From 19b42db52b5ffebdd2107772859742c31742c610 Mon Sep 17 00:00:00 2001
From: Kovid Goyal <kovid@kovidgoyal.net>
Date: Thu, 18 Aug 2011 17:52:37 -0600
Subject: [PATCH] New mobi output: Periodicals now work completely on the
 Kindle

---
 src/calibre/ebooks/mobi/writer2/indexer.py    | 24 +++++++-
 src/calibre/ebooks/mobi/writer2/main.py       |  1 +
 src/calibre/ebooks/mobi/writer2/serializer.py | 55 ++++++++++++++++++-
 3 files changed, 76 insertions(+), 4 deletions(-)

diff --git a/src/calibre/ebooks/mobi/writer2/indexer.py b/src/calibre/ebooks/mobi/writer2/indexer.py
index 6b7939dc30..9ba532eb3c 100644
--- a/src/calibre/ebooks/mobi/writer2/indexer.py
+++ b/src/calibre/ebooks/mobi/writer2/indexer.py
@@ -305,9 +305,7 @@ class TBS(object): # {{{
     def __init__(self, data, is_periodical, first=False, section_map={},
             after_first=False):
         self.section_map = section_map
-        #import pprint
-        #pprint.pprint(data)
-        #print()
+
         if is_periodical:
             # The starting bytes.
             # The value is zero which I think indicates the periodical
@@ -420,6 +418,8 @@ class TBS(object): # {{{
                 first_article = articles[0]
                 last_article = articles[-1]
                 num = len(articles)
+                last_article_ends = (last_article in data['ends'] or
+                        last_article in data['completes'])
 
                 try:
                     next_sec = sections[i+1]

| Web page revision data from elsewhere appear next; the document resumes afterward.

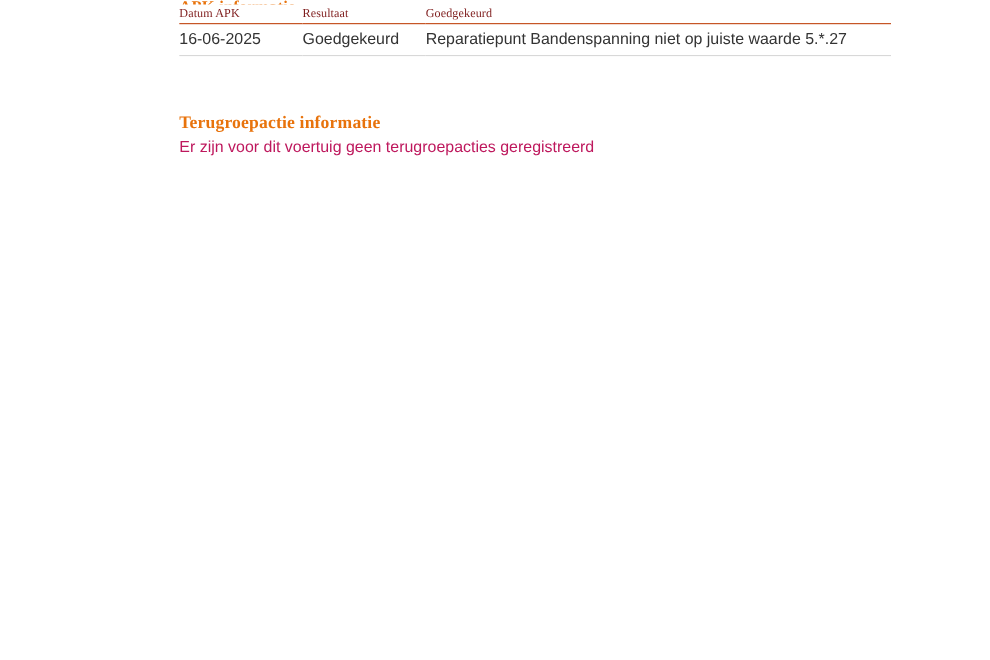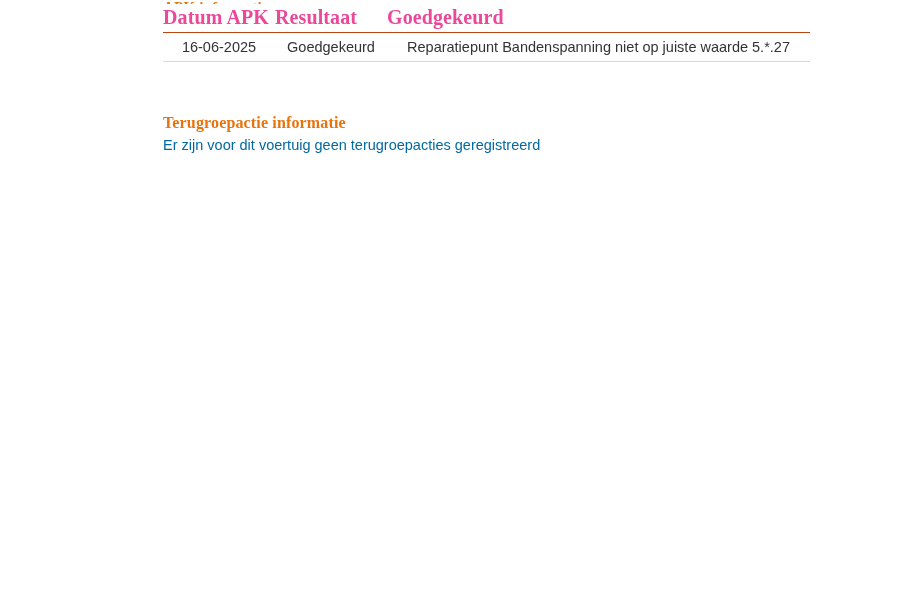"Datum APK" table.apk th { color: #ec4899 -> #7f1d1d; font-size: 20px -> 11px; font-weight: bold -> normal }
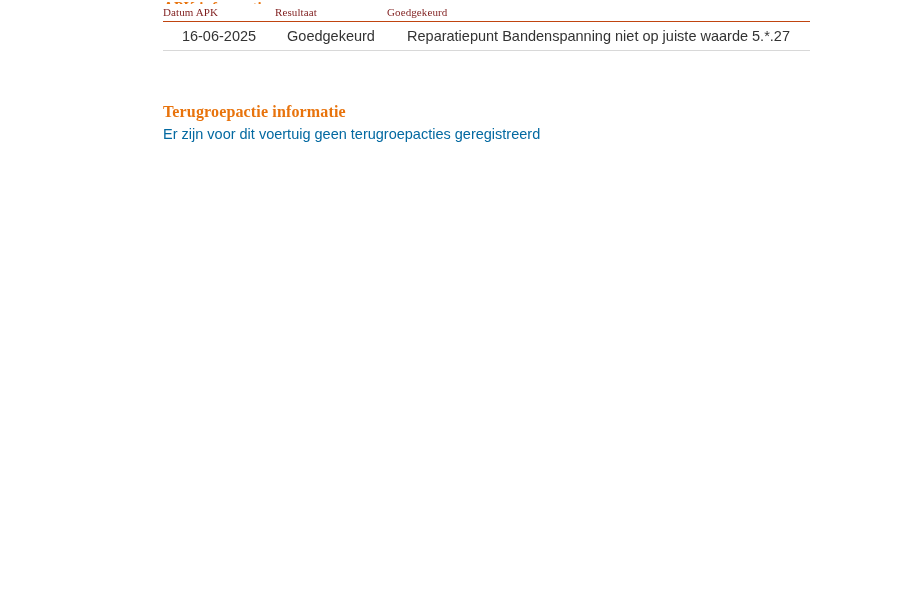"16-06-2025" table.apk td { text-align: center -> none }
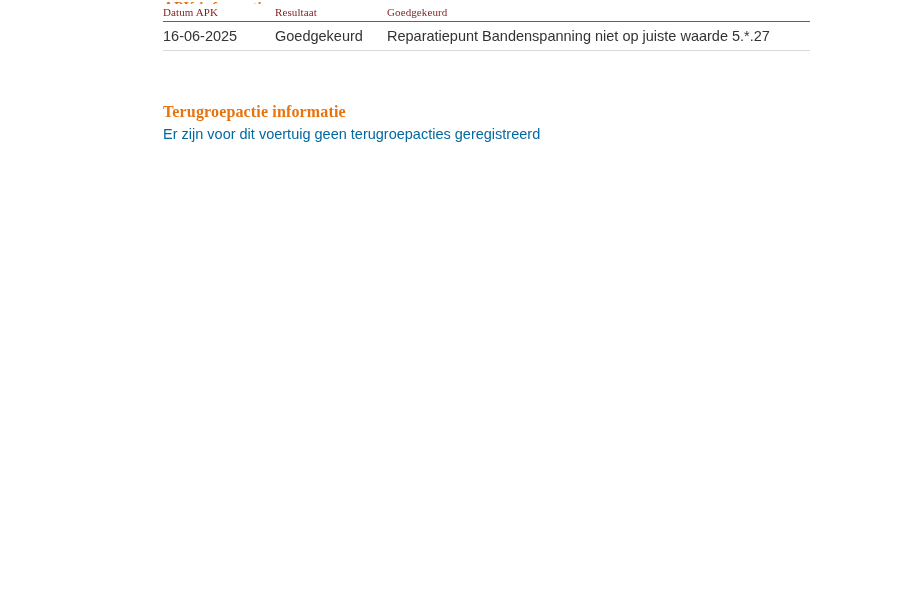"Er zijn voor dit voertuig" .recall-text { color: #0369a1 -> #be185d }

@@ -440,6 +440,19 @@ class TBS(object): # {{{
                 if next_sec is not None:
                     buf.write(encode_tbs(last_article.index-next_sec.index,
                         {0b1000: 0}))
+
+
+                # If a section TOC starts and extends into the next record add
+                # a trailing vwi. We detect this by TBS type==3, processing last
+                # section present in the record, and the last article in that
+                # section either ends or completes and doesn't finish
+                # on the last byte of the record.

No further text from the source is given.